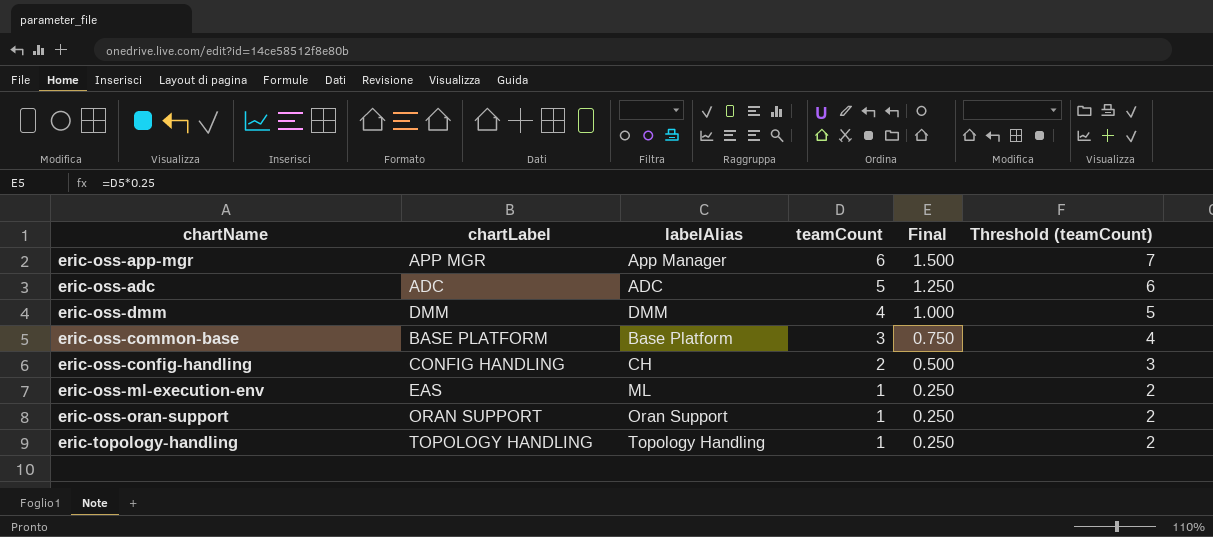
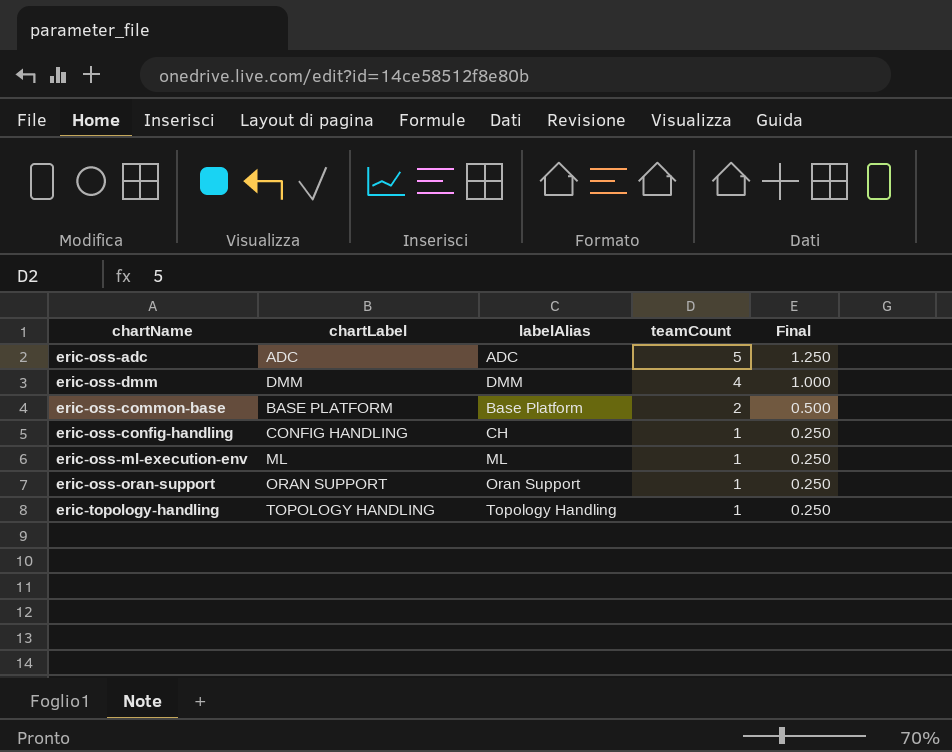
column Threshold (teamCount) | formula: [teamCount] + 1 -> none
row eric-oss-app-mgr: APP MGR | App Manager | 6 | 1.500 | 7 -> none
eric-oss-common-base | teamCount: 3 -> 2
eric-oss-common-base | Final: 0.750 -> 0.500
eric-oss-config-handling | teamCount: 2 -> 1
eric-oss-config-handling | Final: 0.500 -> 0.250
eric-oss-ml-execution-env | chartLabel: EAS -> ML

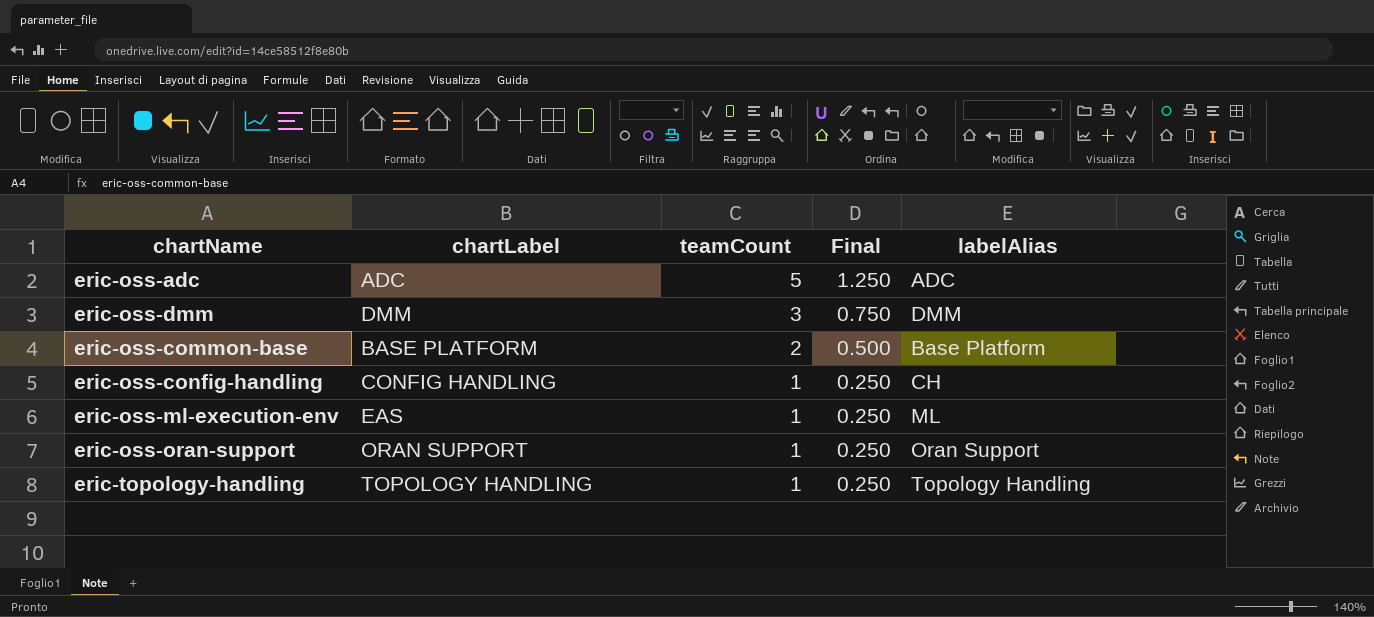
column labelAlias | position: 3 -> 5
eric-oss-dmm | teamCount: 4 -> 3
eric-oss-dmm | Final: 1.000 -> 0.750
eric-oss-ml-execution-env | chartLabel: ML -> EAS

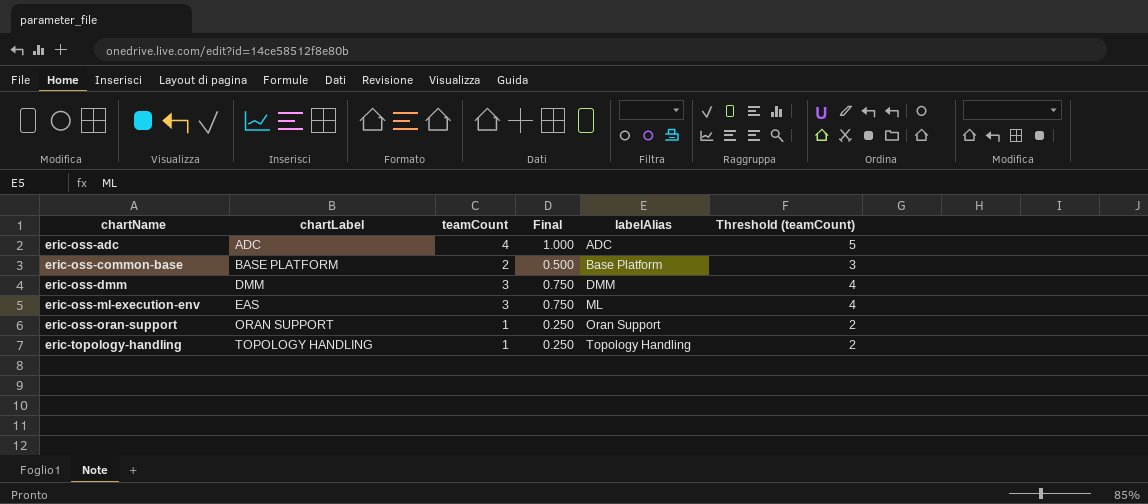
row order: teamCount descending -> chartName ascending
column Threshold (teamCount) | formula: none -> [teamCount] + 1
row eric-oss-config-handling: CONFIG HANDLING | 1 | 0.250 | CH -> none
eric-oss-adc | teamCount: 5 -> 4
eric-oss-adc | Final: 1.250 -> 1.000
eric-oss-ml-execution-env | teamCount: 1 -> 3
eric-oss-ml-execution-env | Final: 0.250 -> 0.750

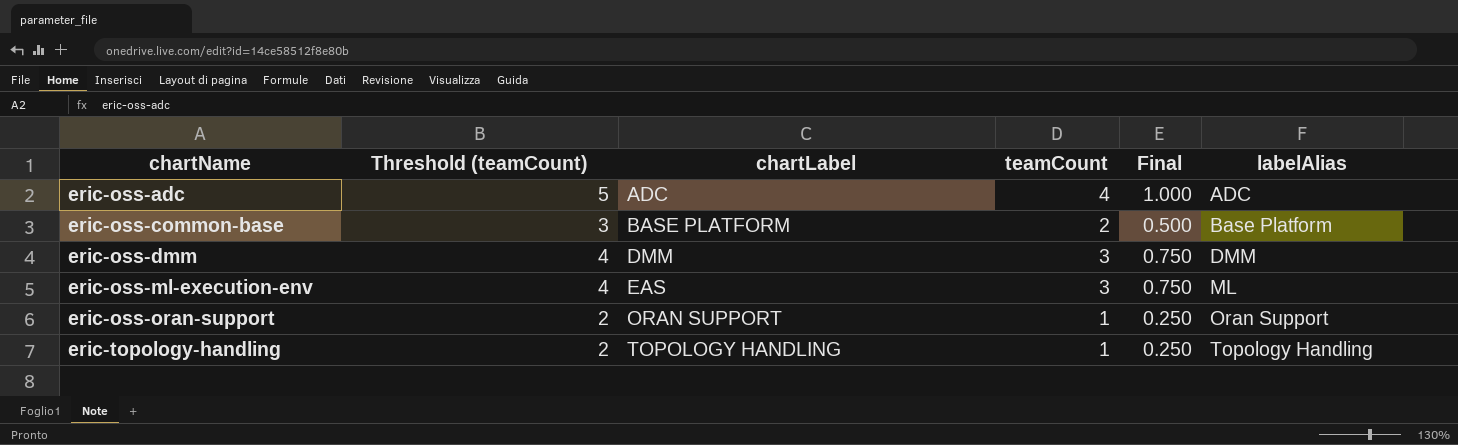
column Threshold (teamCount) | position: 6 -> 2

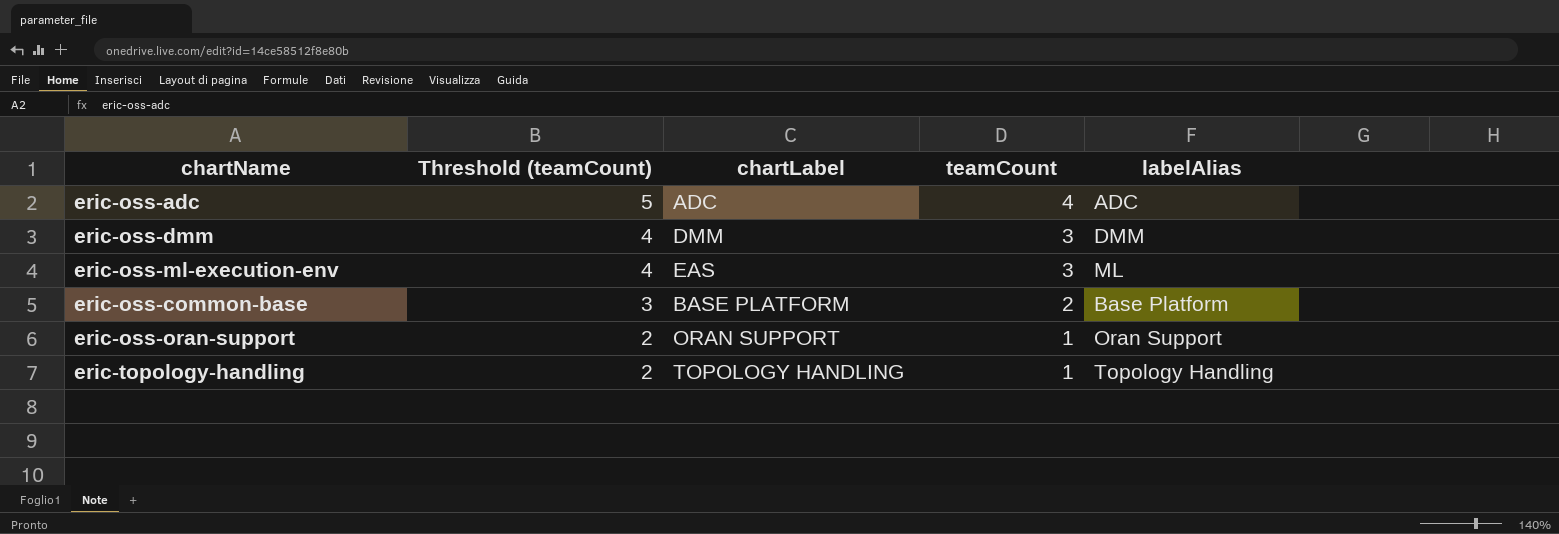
row order: chartName ascending -> Threshold (teamCount) descending
column Final | formula: [teamCount] * 0.25 -> none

^^^^^^^^

● What you are asked to do: Return every line in the records that includes the string "config".

● Task solution:
eric-oss-config-handling | teamCount: 2 -> 1
eric-oss-config-handling | Final: 0.500 -> 0.250
row eric-oss-config-handling: CONFIG HANDLING | 1 | 0.250 | CH -> none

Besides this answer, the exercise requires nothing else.